Ninguém lembrou (ou, se lembrou, foi com meia-boca) a prodigiosa façanha de Bendine, em maio de 2013, de criar num banco público uma subsidiária privada – a BB Seguridade – sem as amarras dos controles estatais. A operação permitiu levantar na oferta pública de ações quase R$ 12 bilhões, inesperado reforço no capital do banco e considerada a maior abertura de capital de uma empresa no país.

O inesperado surto de transparência espantou fantasmas reincidentes e desintoxicou o clima apocalíptico

O sisudo Bendine – Dida para os íntimos – foi nomeado em 6 de fevereiro e, apenas 77 dias depois, conseguiu superar um atraso de cinco meses e apresentar os resultados devidamente auditados do balanço da petroleira referente ao último trimestre e todo o ano de 2014. Admitiu e contabilizou a corrupção (mesmo que insuficientemente), somou os desvios, reconheceu desastrosas opções políticas privilegiando a incompetência e permitiu-se confessar, num governo edificado sobre a onipotência e infalibilidade, que aqueles números eram “uma vergonha”.

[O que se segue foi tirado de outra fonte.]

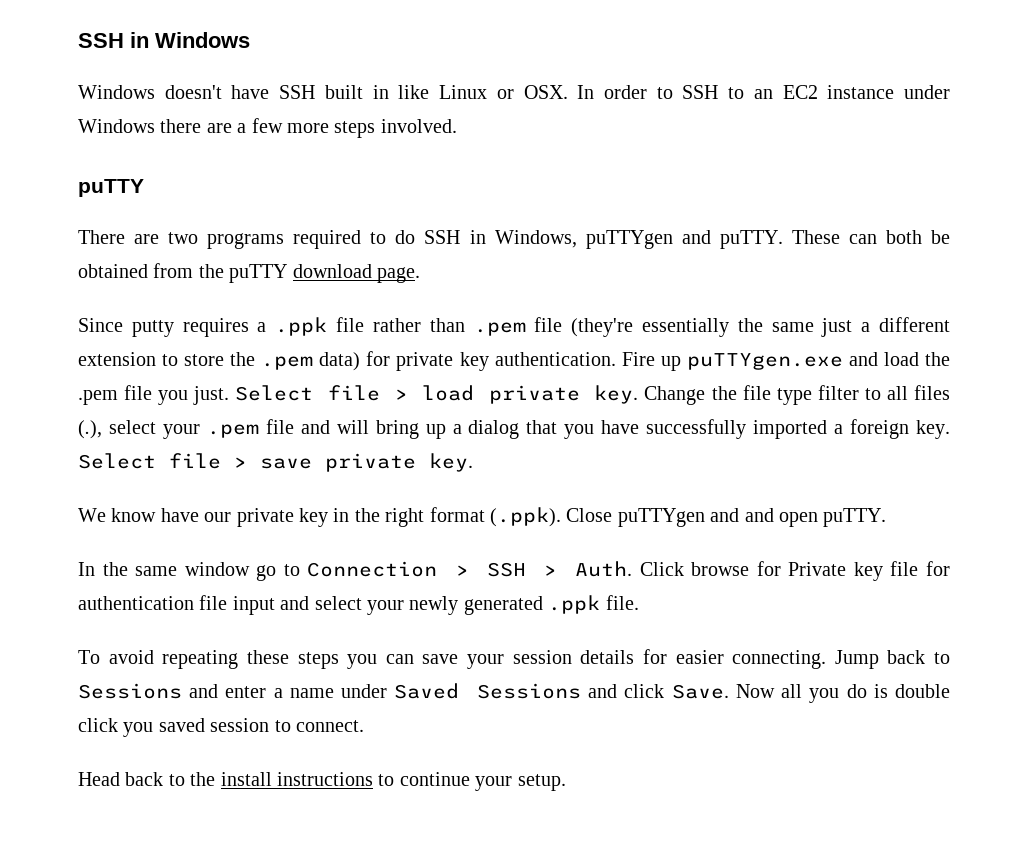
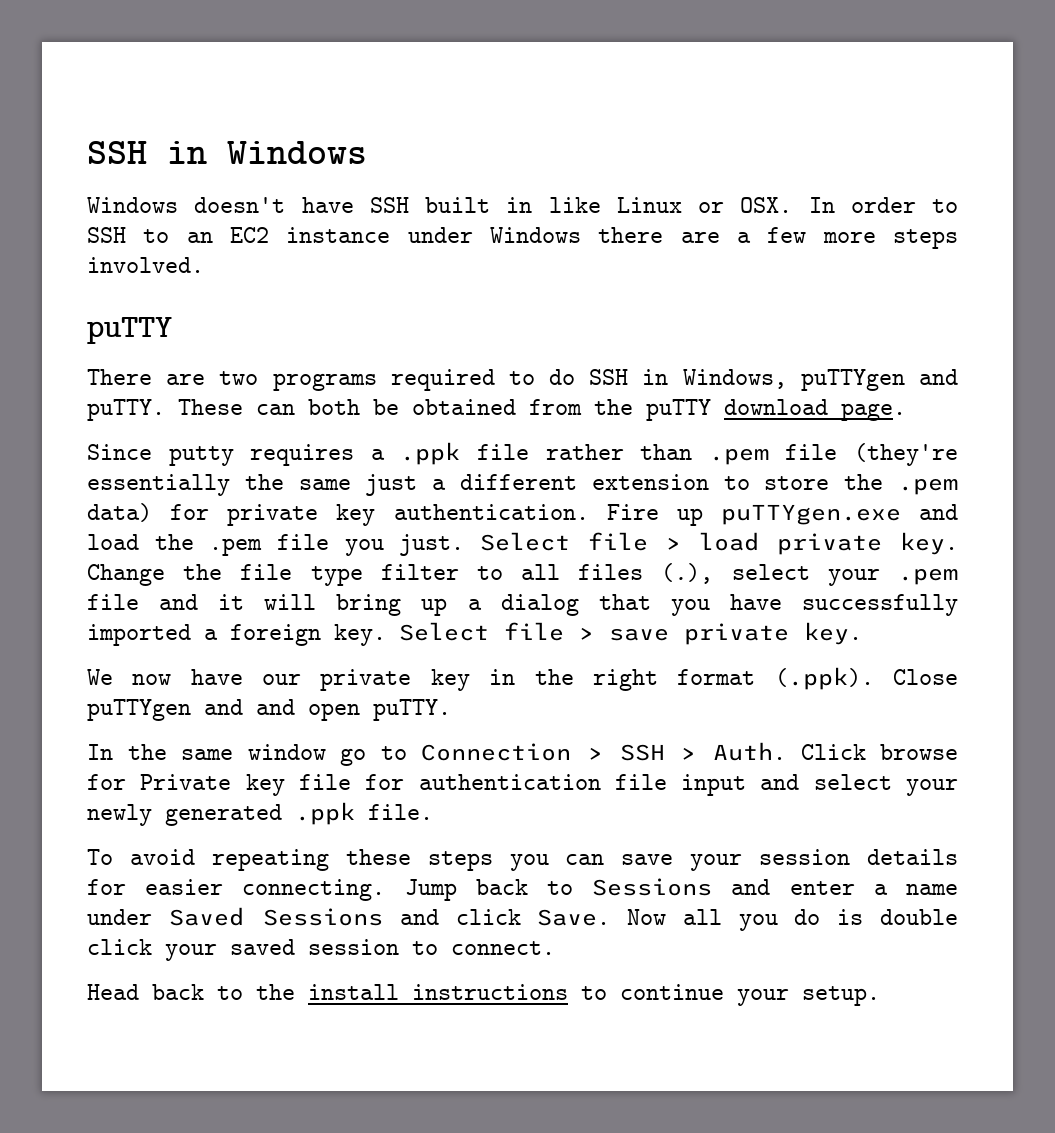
(330, 427) none -> [218,594,245,610] it
[111,508,157,522] know -> [132,674,172,685] now
[123,722,154,737] you -> [165,944,217,961] your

No outro lado do mundo, em Madri, o vice-presidente Michel Temer, impregnado pela atmosfera de humildade, abandonou seu jargão empolado e comentou, coloquial, “pegar bem, não pegou”. Claro, os números são penosos, o retrato dos vícios da sociedade brasileira ficou ainda mais visível.

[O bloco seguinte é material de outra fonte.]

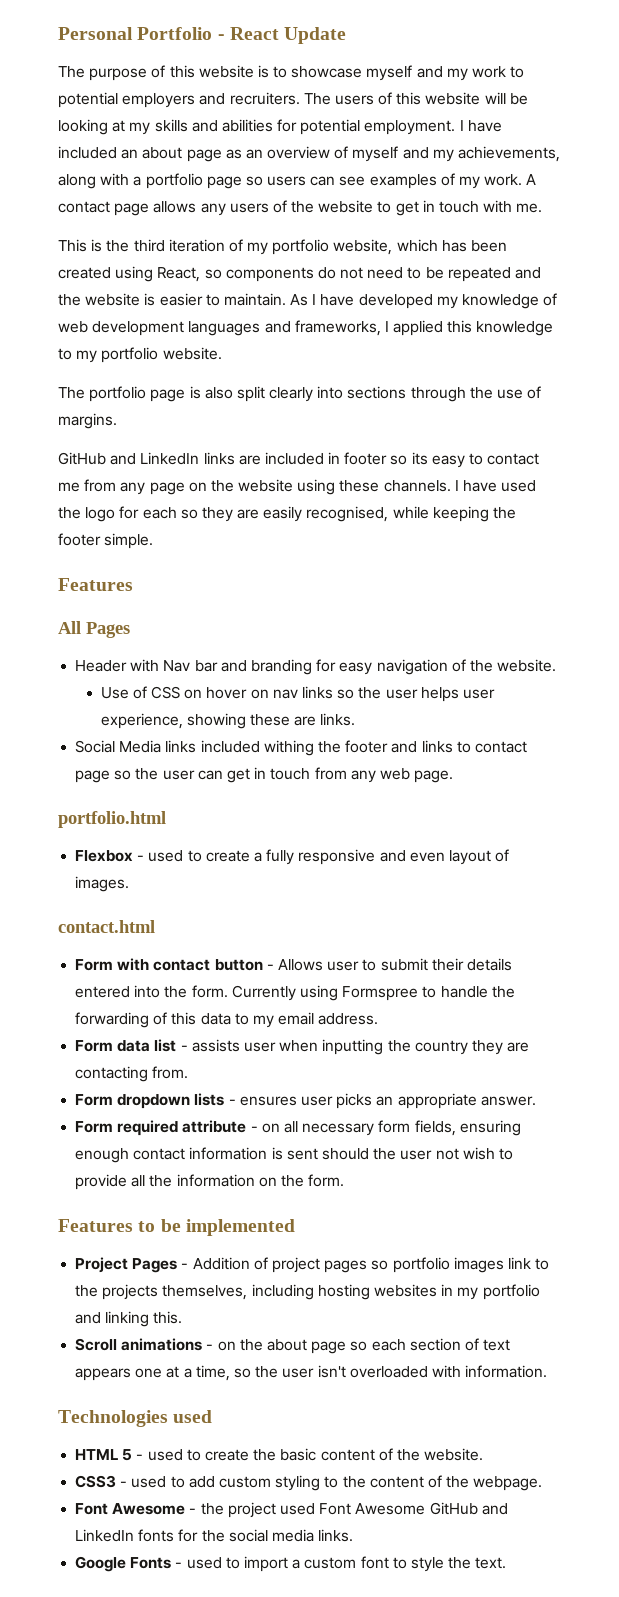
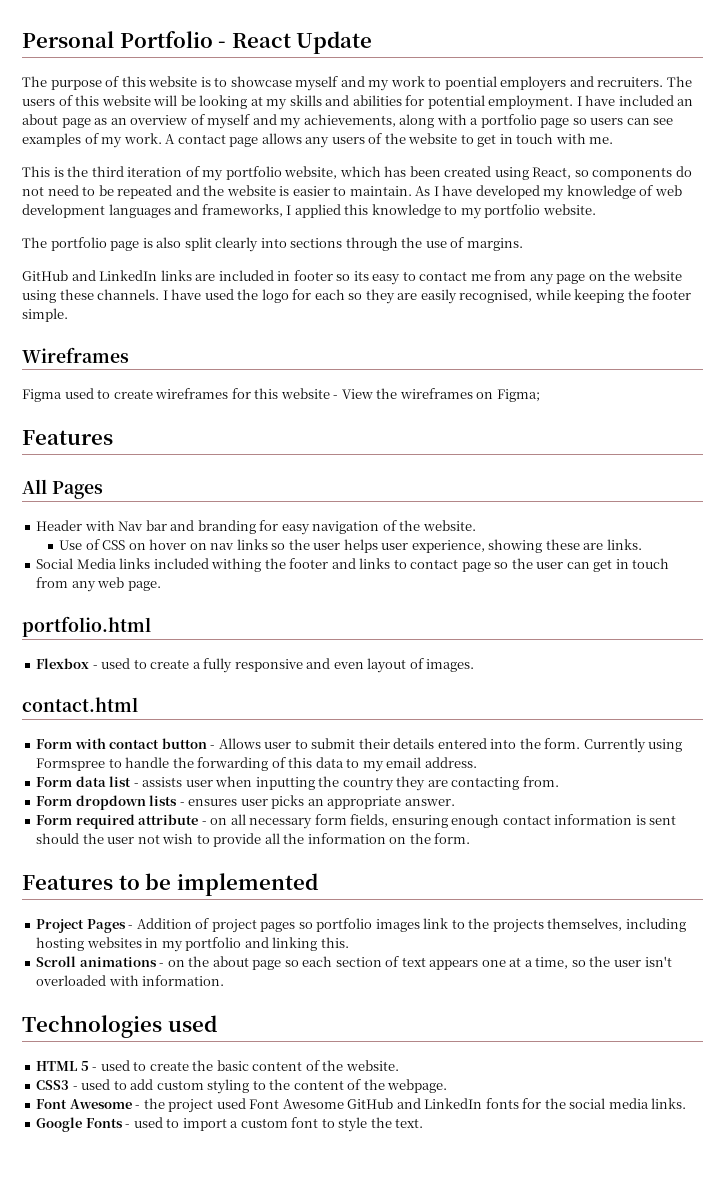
[58,92,118,108] potential -> [444,76,497,90] poential
(154, 541) none -> [22,347,129,363] [22,388,540,402] // Wireframes // Figma used to create wireframes for this website - View the wireframes on Figma;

Mas a resposta dos mercados tem sido positiva. O mercado respeita regras – ainda que frequentemente mostre-se refratário a regulações – e Bendine fez tudo “nos conformes”: junto com o balanço, “deu a cara” em extensa entrevista à imprensa, no dia seguinte foi adiante oferecendo ao mercado financeiro as necessárias explicações e logo garantiu que manterá o estilo “formiguinha”, o que pressupõe o desligamento dos holofotes e dos dogmas ideológicos.

O descalabro não foi superado, o estrago produzido pelo aparelhamento da empresa-símbolo não foi reparado – longe disso –, mas o inesperado surto de transparência espantou fantasmas reincidentes e desintoxicou o clima apocalíptico iniciado em seguida ao começo do segundo mandato.

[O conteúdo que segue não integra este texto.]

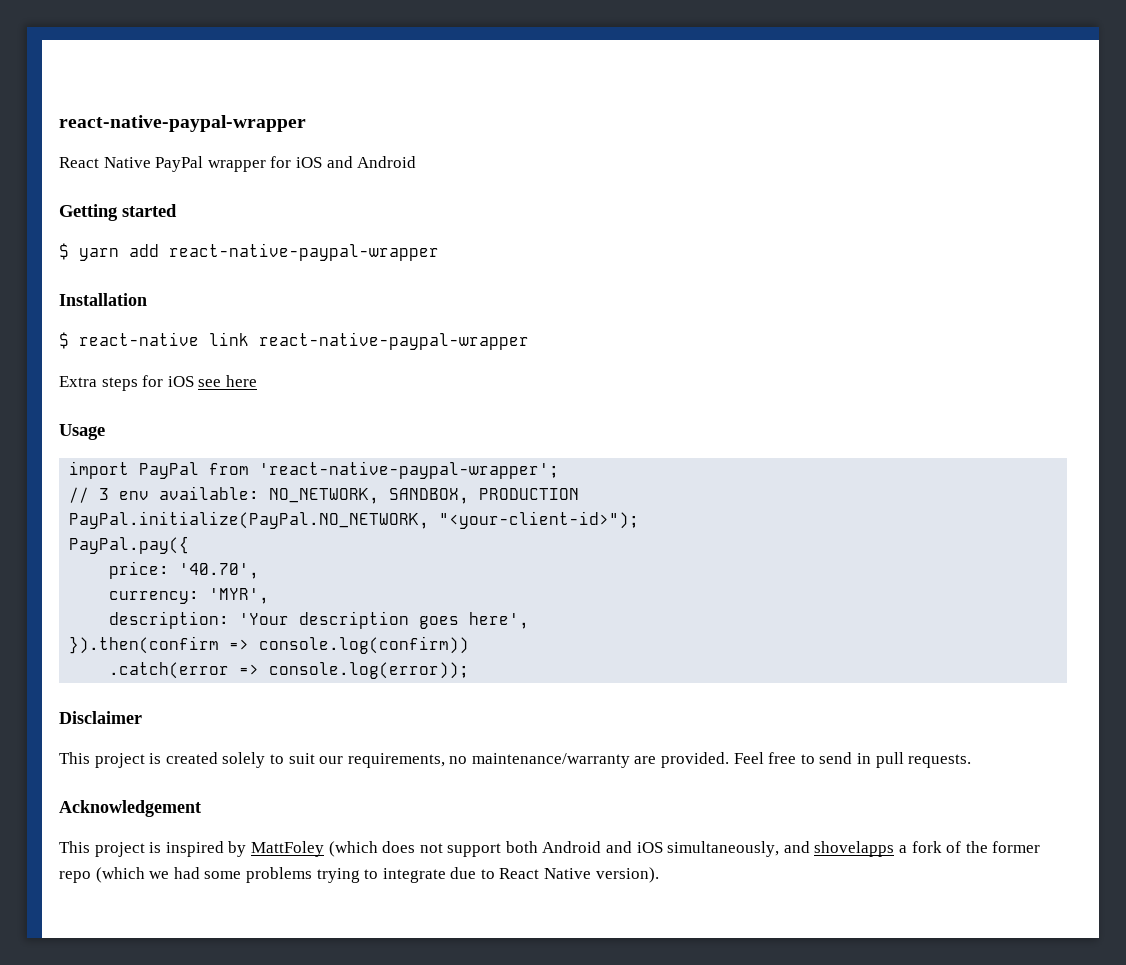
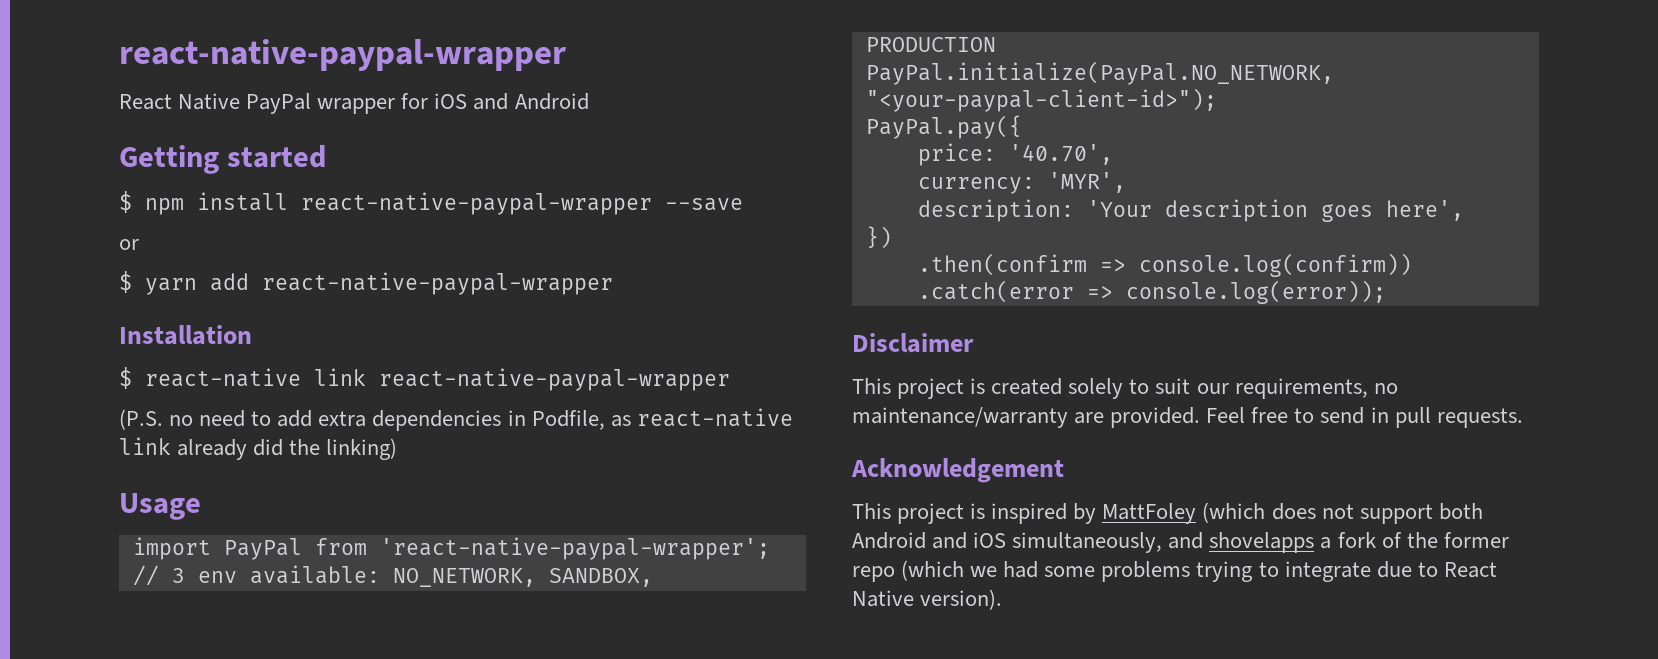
(177, 210) none -> [119,191,743,215] [119,239,139,250] // $ npm install react-native-paypal-wrapper --save // or
[59,375,257,391] Extra steps for iOS see here -> [119,408,793,431] [119,437,398,460] (P.S. no need to add extra dependencies in Podfile, as react-native link already did the linking)
[439,511,640,529] "<your-client-id>"); -> [865,88,1217,112] "<your-paypal-client-id>");
[69,636,220,654] }).then(confirm -> [865,226,892,249] [917,253,1087,276] }) // .then(confirm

As faixas e os cartazes do “fora Dilma” foram subitamente baixados, a aposta solitária da presidente no tecnocrata pragmático e prudente fortaleceu-a. Junto com a escolha do filósofo Renato Janine Ribeiro para consolidar o projeto da “pátria educadora”, Dilma, que começava a ficar com a imagem de “pé frio” (ou, pior, “dedo podre”), ganha literalmente nova silhueta: mais magra, mais desenvolta, pode enfrentar com mais jogo de cintura e serenidade a avalanche de acusações que fatalmente surgirão no decorrer dos processos da Operação Lava Jato a respeito de um prévio conhecimento do mar de lama que entupia os dutos da Petrobras.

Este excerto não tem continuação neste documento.